A History of Wild Places(59)





Travis was in this room.

He was here. He heard us at night, moving around the house. And he knew about the rot in the trees—how? Someone told him, someone knew he was here. Someone must remember him.

But why did he tear out this page, why did he hide it separately? Unless he knew something was going to happen to him.

Unless he was worried they’d be found by the wrong person.





CALLA


I don’t bother knocking, I turn the knob and enter Bee’s room silently, closing the door behind me. My sister is curled on her side, facing the window, a sheet pulled up to her throat.

Remnants of a childhood are preserved inside this room: on the dresser sit two handmade dolls slumped against a small mirror, one is in the shape of a rabbit wearing a sunflower yellow pinafore, the other is a human girl with cat ears wearing a lavender-stained cotton dress and a ribbon made from twine tied in her strawberry-red hair. Bee grew up in this room, humming songs to herself, eyes gazing across the meadow while she counted the different shades of tulips—back when she could still see. Before it was all taken away.

I tiptoe across the worn wood floor and sit on the edge of her bed. Maybe I shouldn’t be this close—my sister might have the pox roiling inside her, seeping from her pores, carried on her breath with each exhale. But I’ve already touched the wound on her shin, already breathed the same air.

But worse than that: I’ve felt the summer rain against my own skin, felt it soaking into my flesh. The sickness is already in our house.

Bee’s hand stirs on her pillow. She’s awake. Her gray-blue eyes flutter open, fixed on the far wall she can’t actually see. “I heard you and Theo talking downstairs,” she says. But she doesn’t roll over to face me; she keeps looking away.

“Ash and Turk went over the border.”

“Levi plans to do the ritual?” she asks.

“Yes.” I touch the hem of a pillowcase where it’s been restitched several times. Blue thread overtop white. “You could talk to Levi,” I say. “You could convince him not to do it.”

Her eyes shiver closed a moment, her breathing changes. “I can’t convince him of anything anymore.”

“I know something happened between you two,” I say. “But you’re the only one he listens to.”

“No, not anymore.” She pushes herself up, the sheet falling away from her shoulders, and I can see that her feet are still caked in dirt, the blood now dried against her leg. Her bed linens will need to be scrubbed several times to get them clean. “And if they’re sick, the ritual might heal them.”

“Or it might not,” I say.

“In which case, it’s too late anyway.” My sister looks at me with a vacantness I’ve never seen in her before, tears staining her cheekbones. Instinctively, my eyes settle on her stomach, but there is still no definition beneath the thin cotton of her dress. “We can’t save them,” Bee says, reaching out and taking my hand. Her skin is soft and uncalloused. Fingernails closely trimmed.

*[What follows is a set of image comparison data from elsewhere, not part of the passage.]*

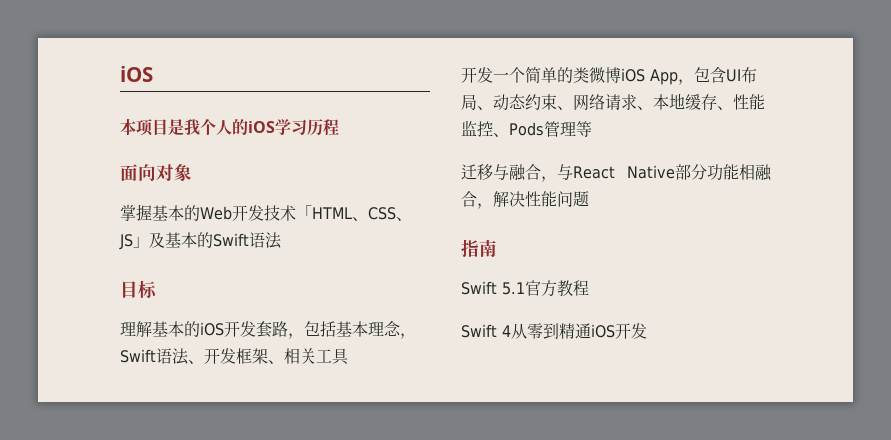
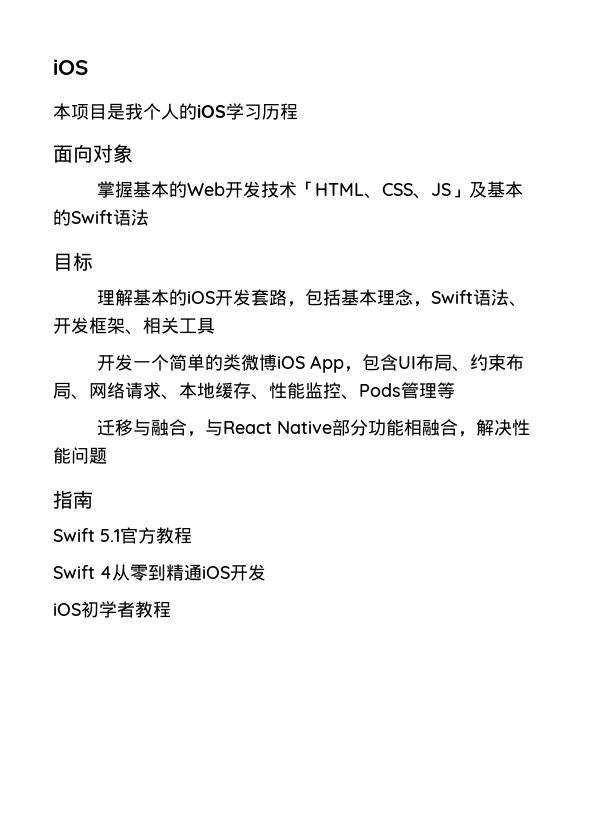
[493,94,557,111] 动态约束 -> [470,354,525,371] [53,382,71,399] 约束布局
(647, 331) none -> [53,601,171,618] // iOS初学者教程

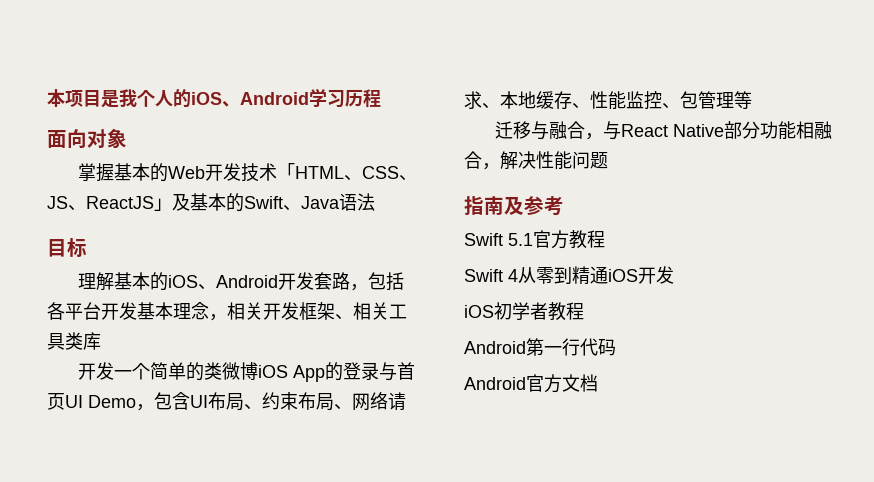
[53,59,88,75] iOS // -> (47, 98) none
(226, 111) none -> [222,92,309,107] 、Android
(452, 189) none -> [68,196,154,211] 、ReactJS
(113, 217) none -> [283,196,340,211] 、Java
(216, 297) none -> [197,275,278,290] 、Android
[341,289,528,307] 基本理念，Swift语法、 -> [47,302,263,321] 各平台开发基本理念，相关
(215, 325) none -> [65,332,101,350] 类库
(345, 364) none -> [324,362,415,381] [47,393,136,410] 的登录与首页UI Demo
[359,383,401,397] Pods -> [680,91,698,109] 包
(93, 499) none -> [504,196,564,216] 及参考
(171, 609) none -> [464,338,616,356] [464,374,598,393] // Android第一行代码 // Android官方文档

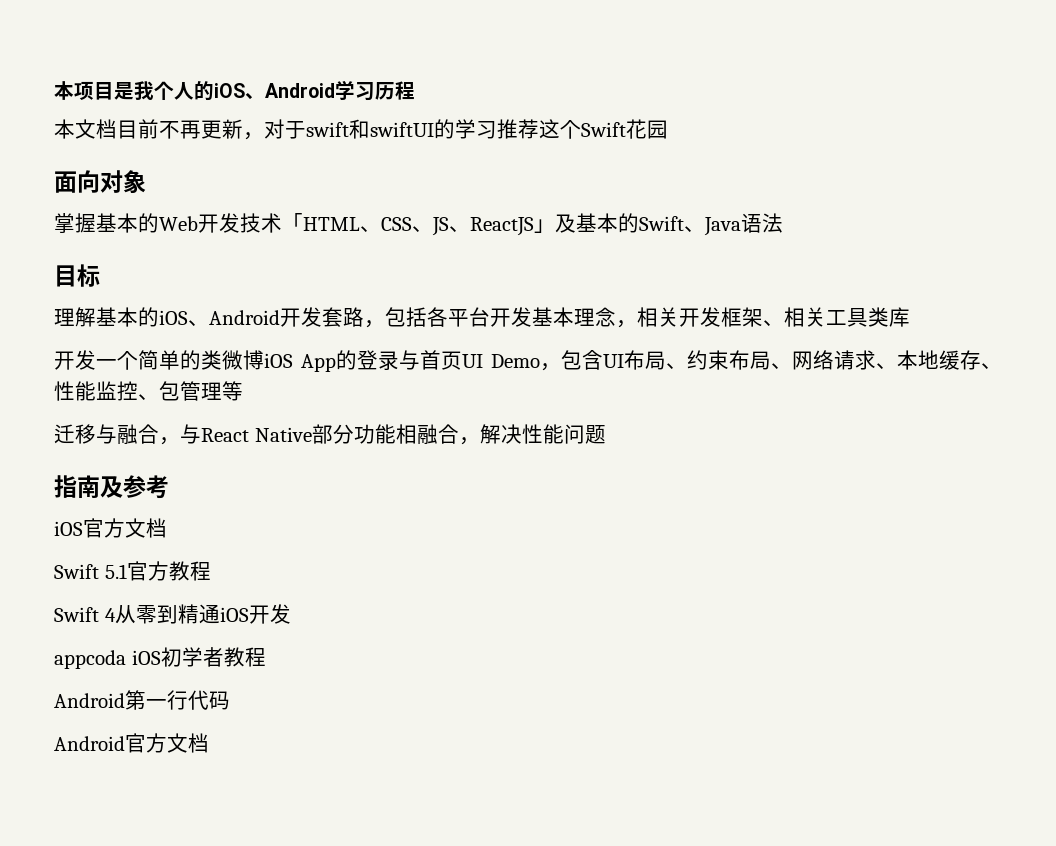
(381, 98) none -> [54,119,668,140] // 本文档目前不再更新，对于swift和swiftUI的学习推荐这个Swift花园
(564, 206) none -> [54,518,167,538] // iOS官方文档
(674, 275) none -> [54,650,126,669] appcoda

“What about you?” I say. “What if we need to save you?”

She smiles, a tiny curve at the corner of her mouth. “I’ll save myself.”

I lie down beside her, forming myself into a shell, our knees touching. If my sister is sick, if the rot is working its way through her, then I am sick too. Made of the same flesh. Born of the same blood. We haven’t always been close, we haven’t always understood one another, but if she dies, perhaps I want to die as well. Perhaps there is no life that makes sense without her: my little sister who has always reminded me of the night sky, endless and beautiful and chaotic. My sister the universe. My sister the anomaly. My sister who is blind, yet now, looking at her, her pupils seem to focus, to dilate, as if some part of her can see the form I make in the bed beside her.

“What if I am not who I thought I was?” she says after a long, sleepy silence, listening to the rain stream down the windows, pouring over the roof as if it’s looking for a way in, a way to infect those who hide inside.

“What do you mean?”

Her eyes flutter closed again. Her mouth goes slack. “I’m just tired,” she says softly, her fingers burrowing beneath the blankets, drawing them up to her chest. “Will you put on a record?”

I slide from the bed and pull a record from the top of the stack, slipping it free from its sleeve, then place it on the player, turning the small hand-crank until the record begins to spin. I keep the volume low then climb back into bed.

Bee falls asleep, and I brush her hair away from her cheekbone. My little sister the universe. I feel her forehead for fever, for any sign of the pox, but she is cool to the touch.

We sleep side by side, just like when we were little, listening to the scratch of slow, sad songs. We are two tiny figures in a big-girl bed, and her breathing comforts me, the low, sputtering exhale. Her eyelids flutter for a time before they fall still, and I’m afraid of tomorrow, afraid for Ash and Turk.

What we’ve built here suddenly terrifies me.





THEO


The gathering begins just after sunrise.

Two holes have already been dug beneath the Mabon tree at the center of the circle. They aren’t trenches, long and wide to fit a coffin. Instead, they are only three feet wide and about five feet deep. They are actual holes. As if we mean to plant a tree in them.